Hi,
This small patch series fixes problems on hugepage coredump,
where we cannot include any data on hugepages into coredump.
See individual patches for more details.
Thanks,
Naoya Horiguchi
With applying the previous patch "hugetlbfs: stop setting VM_DONTDUMP in
initializing vma(VM_HUGETLB)" to reenable hugepage coredump, if a memory
error happens on a hugepage and the affected processes try to access
the error hugepage, we hit VM_BUG_ON(atomic_read(&page->_count) <= 0)
in get_page().
The reason for this bug is that coredump-related code doesn't recognise
"hugepage hwpoison entry" with which a pmd entry is replaced when a memory
error occurs on a hugepage.
In other words, physical address information is stored in different bit layout
between hugepage hwpoison entry and pmd entry, so follow_hugetlb_page()

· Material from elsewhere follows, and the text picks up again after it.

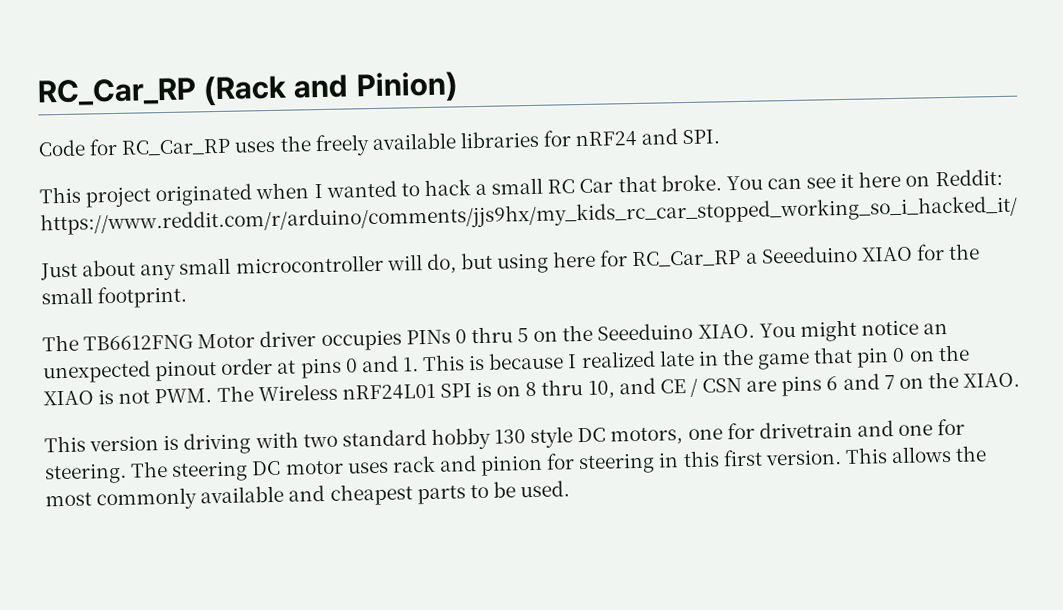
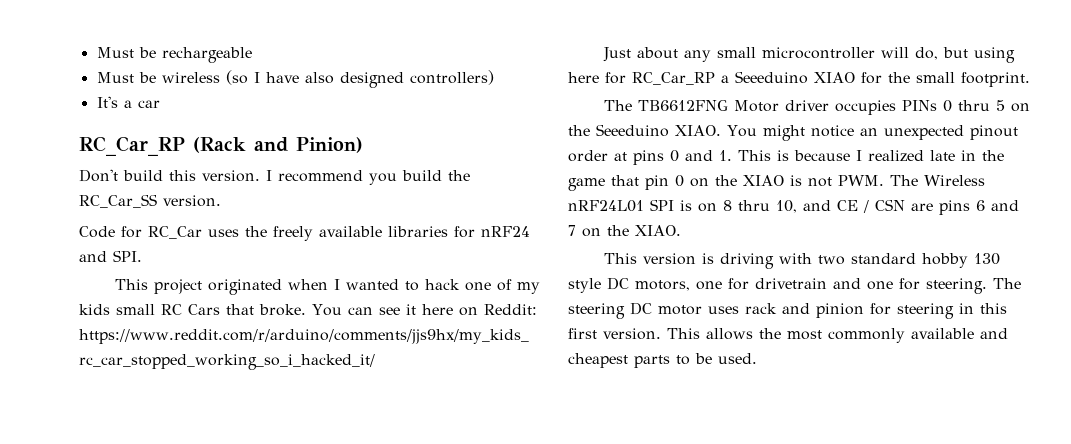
[37,71,459,107] RC_Car_RP (Rack and Pinion) -> [96,47,252,63] [96,70,494,88] [96,96,160,108] [79,136,363,156] [79,169,470,185] [79,194,221,208] Must be rechargeable // Must be wireless (so I have also designed controllers) // It's a car // RC_Car_RP (Rack and Pinion) // Don't build this version. I recommend you build the RC_Car_SS version.
[121,138,232,156] RC_Car_RP -> [148,226,202,239] RC_Car
[475,183,488,196] a -> [464,279,540,294] [79,304,110,315] one of my kids
[579,178,614,194] Car -> [188,304,220,315] Cars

which is called in get_dump_page() returns a wrong page from a given address.
We need to filter out only hwpoison hugepages to have data on healthy
hugepages in coredump. So this patch makes follow_hugetlb_page() avoid
trying to get page when a pmd is in swap entry like format.
Signed-off-by: Naoya Horiguchi <[email protected]>
---
mm/hugetlb.c | 3 ++-
1 file changed, 2 insertions(+), 1 deletion(-)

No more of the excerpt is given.